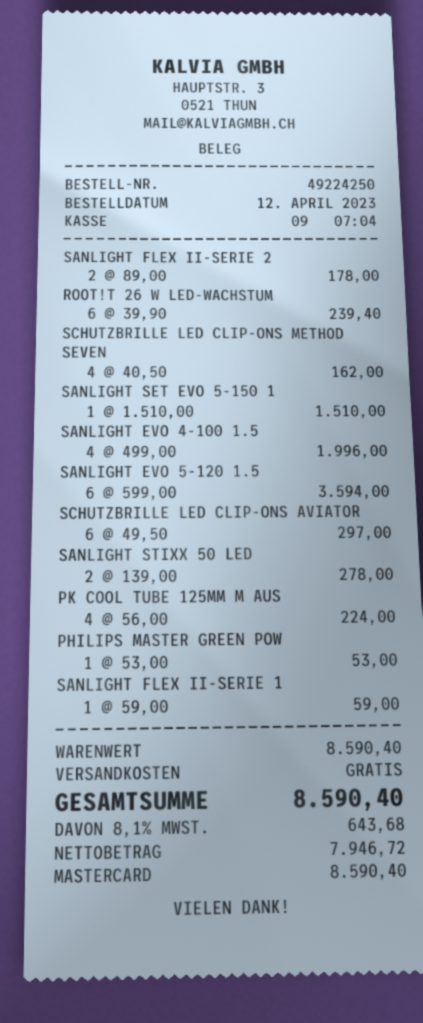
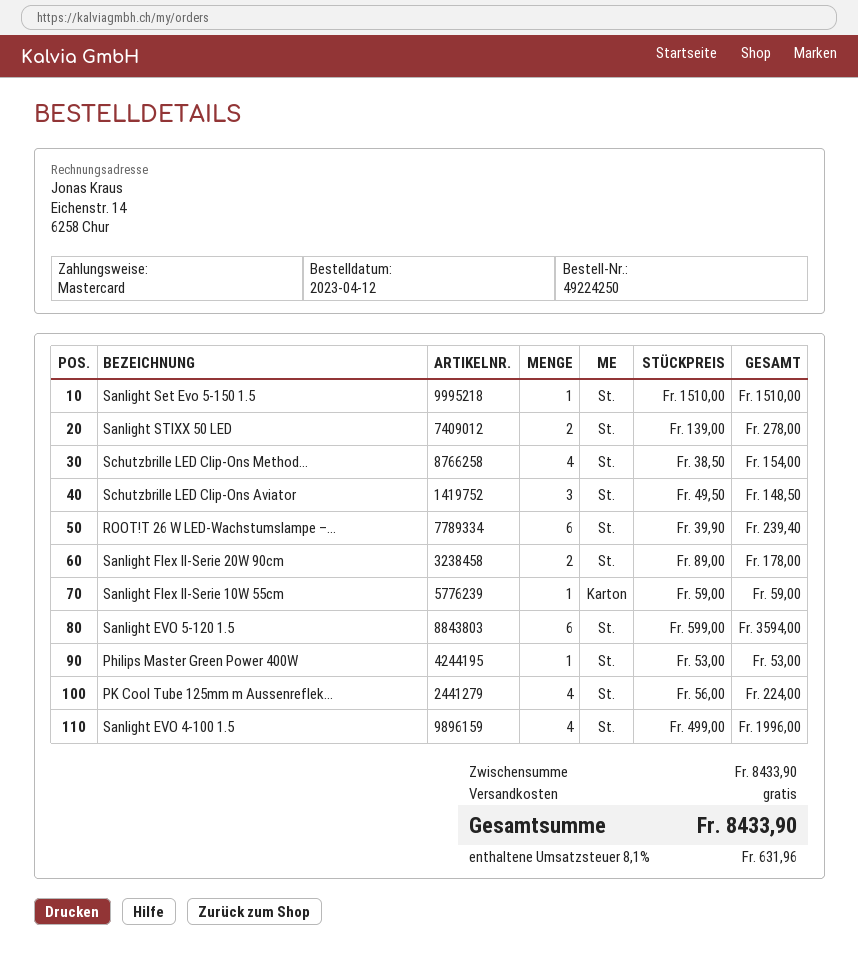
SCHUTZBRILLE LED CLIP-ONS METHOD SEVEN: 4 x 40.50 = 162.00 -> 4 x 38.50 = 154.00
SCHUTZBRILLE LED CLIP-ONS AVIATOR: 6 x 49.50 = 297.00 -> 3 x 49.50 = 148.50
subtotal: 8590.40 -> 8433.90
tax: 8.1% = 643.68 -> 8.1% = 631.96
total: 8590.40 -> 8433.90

******************************

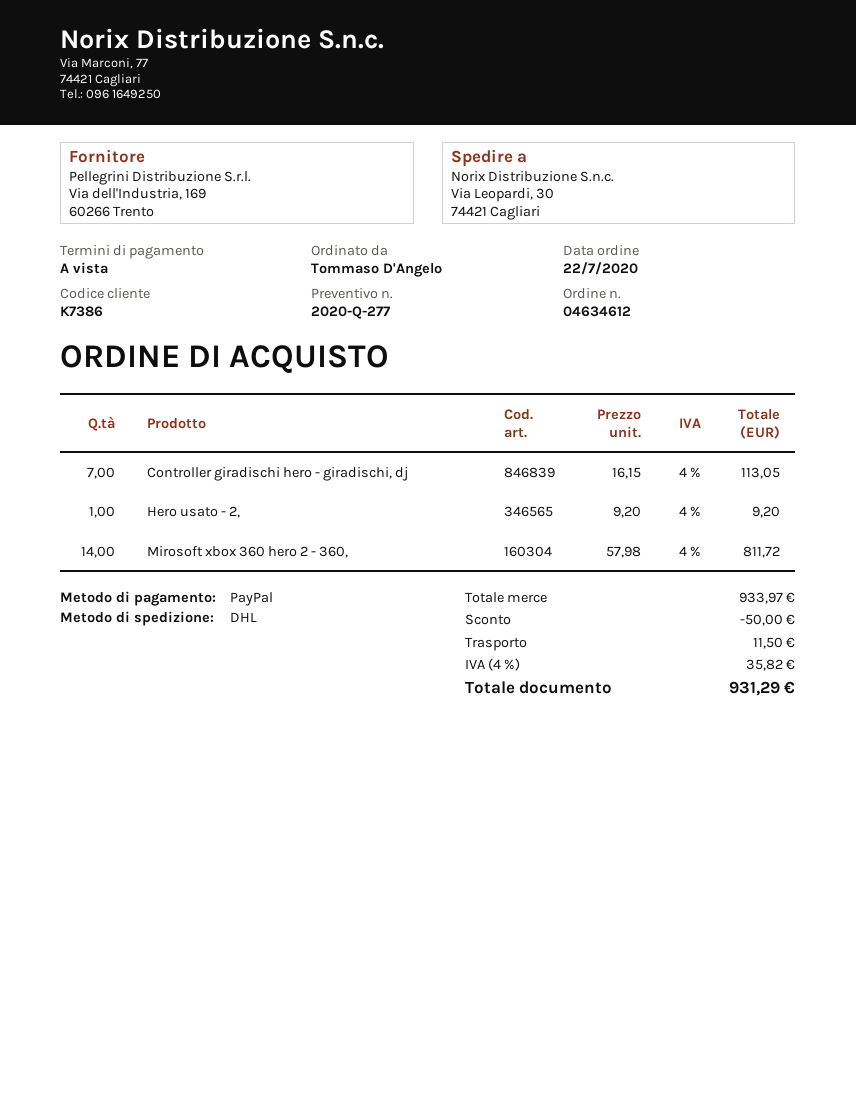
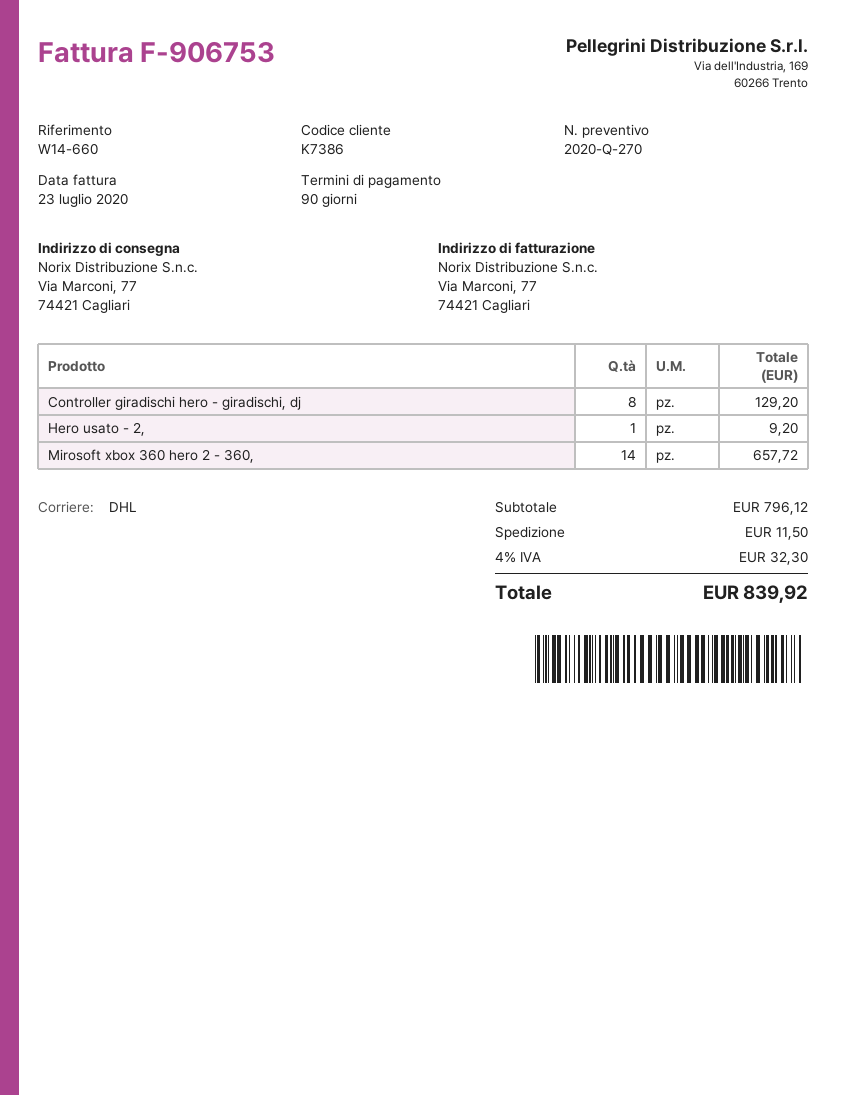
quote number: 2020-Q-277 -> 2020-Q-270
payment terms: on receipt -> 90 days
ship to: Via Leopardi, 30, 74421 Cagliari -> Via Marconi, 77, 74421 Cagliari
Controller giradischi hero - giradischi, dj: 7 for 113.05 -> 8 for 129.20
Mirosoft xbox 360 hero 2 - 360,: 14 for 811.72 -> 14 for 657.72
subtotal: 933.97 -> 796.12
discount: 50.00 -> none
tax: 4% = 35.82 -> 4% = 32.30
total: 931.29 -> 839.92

******************************

> **What to work on**
Among the records above, find the lines that contain "CLIP" and copy every one.

> **Solution for this exercise**
SCHUTZBRILLE LED CLIP-ONS METHOD SEVEN: 4 x 40.50 = 162.00 -> 4 x 38.50 = 154.00
SCHUTZBRILLE LED CLIP-ONS AVIATOR: 6 x 49.50 = 297.00 -> 3 x 49.50 = 148.50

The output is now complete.